More of the Same! Won't Fix it This Tim
ALG Editor's Note: In the following featured commentary by Dave Cribbin, featured at ALG's National Features Syndicate, it appears that Washington has finally gone completely insane:
By Dave Cribbin
When I am advising someone whose efforts are not producing the results they seek, there are several expressions I've picked up along the way that come to mind immediately. The first one goes something like this: "If you want more of what you have, do more of what you are doing". If that doesn't work, the second one is a little sharper, and more to the the point: "Doing the same thing over and over, and expecting different results is the definition of insanity". If they aren't with me after that, this last one is self evident, unless you work in Washington: "When you find yourself in a hole, first stop digging".
Based on what I read and hear today, I've come to some conclusions. Our political class has gone insane. They'd rather enjoy the power that accrues to them in troubled economic times, and they are going to make things much worse on the way to trying to make things better. How else do you explain the way they are acting?

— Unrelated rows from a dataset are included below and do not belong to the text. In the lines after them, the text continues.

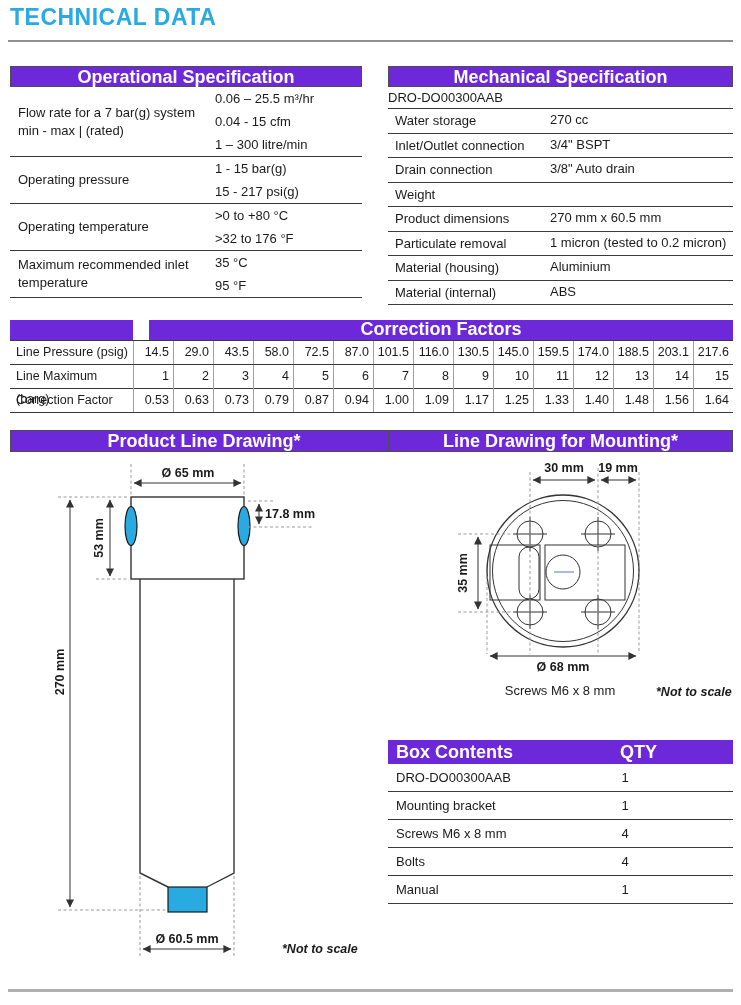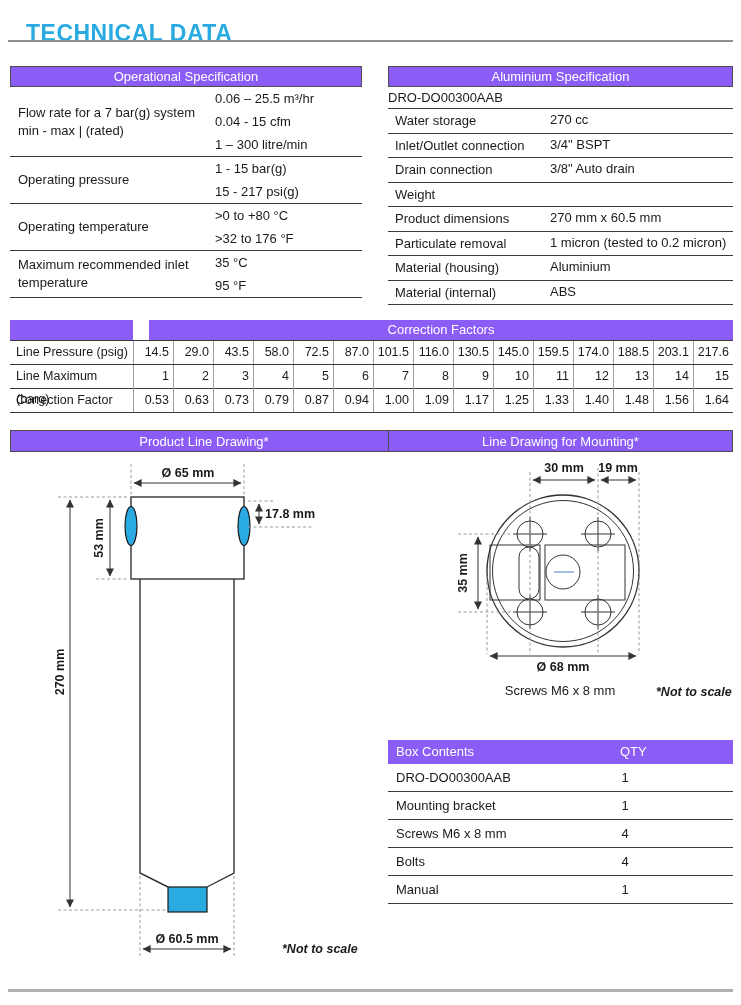"TECHNICAL DATA" .page-title { margin: 16px -> 0 }
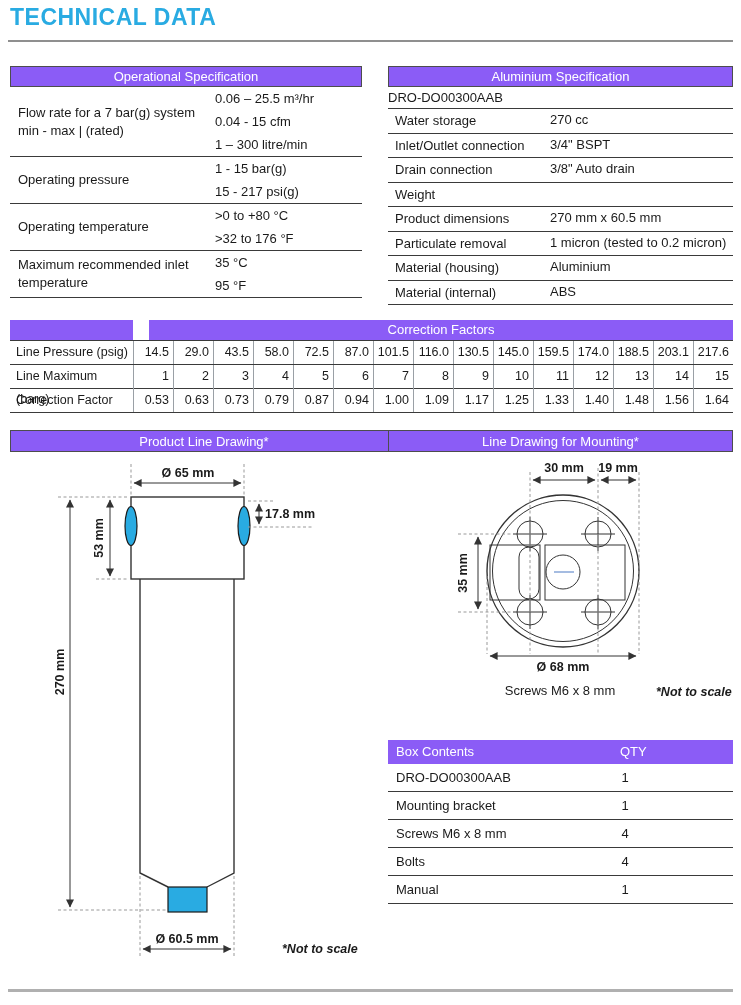"Operational Specification" .bluehead { background: #8b5cf6 -> #6d28d9; font-size: 13px -> 18px; font-weight: normal -> bold }
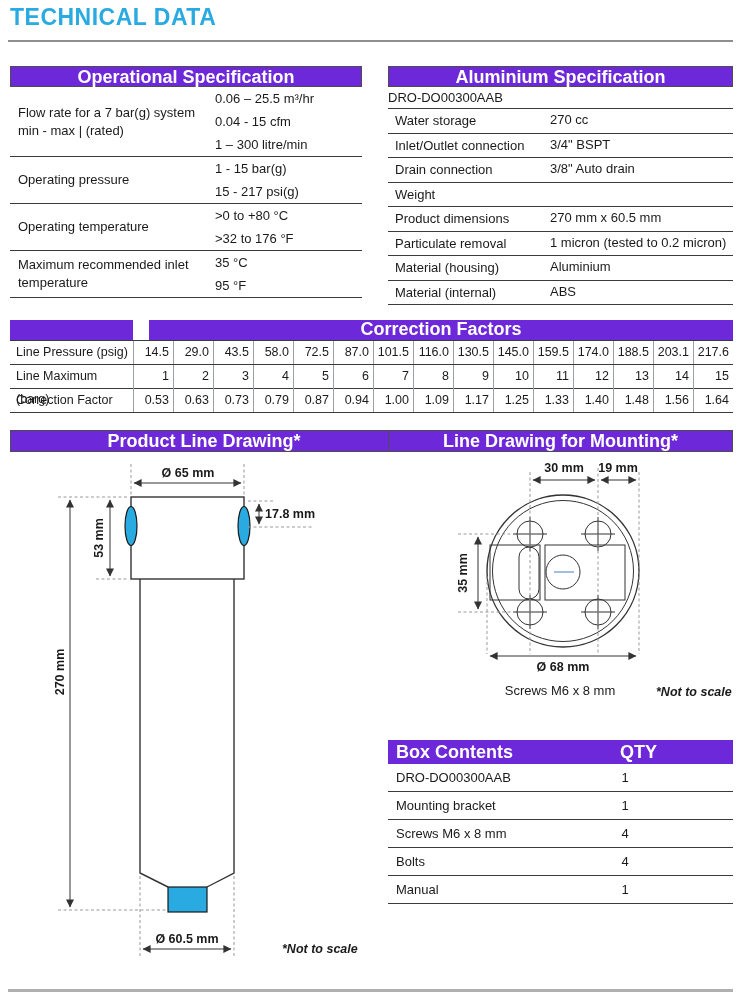"Aluminium Specification" div.bluehead { text: Aluminium -> Mechanical }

The new administration is putting together the mother of all stimulus plans in order to get our economy back on track again. The big problem with this kind of thinking is that it was this type of thinking that got us into this jam in the first place. The housing fiasco that set off the economic troubles we now enjoy is the result of a huge misallocation of capital brought about by a number of policy decisions, some of them misguided, and there unintended consequences. There are lessons to be learned from the housing debacle , but they are not the ones that seem to be getting all the attention. The lessons are 1.) Misallocating capital always ends badly, which also means that misallocating huge amounts of capital ends even worse. 2.)Eliminating the capital gains tax is a powerful incentive that draws investors to seek the higher profits it affords.
Providing tax relief to homeowners, by eliminating the capital gains tax on the first $500k in profit on the sale of a residence, was probably pretty good tax policy. You shouldn't follow it up with an easy money stance ( the Fed Funds Rate was held below 2% from December of 2001 until November of 2004) as the Fed did, providing artificially low mortgage interest rates and putting pressure on the value of the dollar, that invariably lead to an surge in inflation and a preference for real assets. If you do, you are you are walking down a very dangerous path. On top of that, you push banks to make loans to folks who can't pay them back, and it turns into an all out sprint, sending home prices soaring. The Fed reacted by tightening monetary policy, which started the downward spiral in home prices as the SEC dug in it's heels defending it's mark to market accounting rules that have help to gut the capital base of the banking industry.
The culmination of the unintended consequences of what many people considered to be good public policy has turned into the economic ilk we see all around us today.The question I have for our sages on the hill is this: Where did you get the idea that our economy would be better off if we invested more capital in our homes at the direct expense of investing less capital to make our businesses more productive? In others words, only crazy people say things like, "I might be unemployed but at least I have a big house I can't afford". My followup question is: Why are these same pols now insisting that the government pursue the same bad advice again on an even grander scale?
The lesson was: tax cuts provide powerful incentives to investors. What also should have been apparent is that tilting the playing field has consequences. It leads investors to favor one asset class over another. I propose that we once again level the playing field, by eliminating the tax on all capital gains. This would unlock significant capital from non productive assets, and provide a powerful incentive to the risk takers whose capital facilitates the business productivity increases that drive employment growth and higher wages.
The lesson that wasn't learned is that politicians are incapable of making policies guided only by sound economics. They are too busy providing favors for their political supporters in order to be able to count on them to fund their next run for office. Should I believe that the political class will do things differently this time? I don't think so. They never do. Instead, there will be a massive never ending orgy of pork to pay off the friends of the party in power. In other words, a misallocation of capital on a scale we've never seen before, the same thing that got us here, only several magnitudes larger.
The millions of entrepreneurial minds that together make up the free market are a much better bet to move us forward than the proven record of those whose failed policies have landed us in the soup. They just need a little incentive to get going again. So let's "Ax This Tax" and get on with the economic recovery.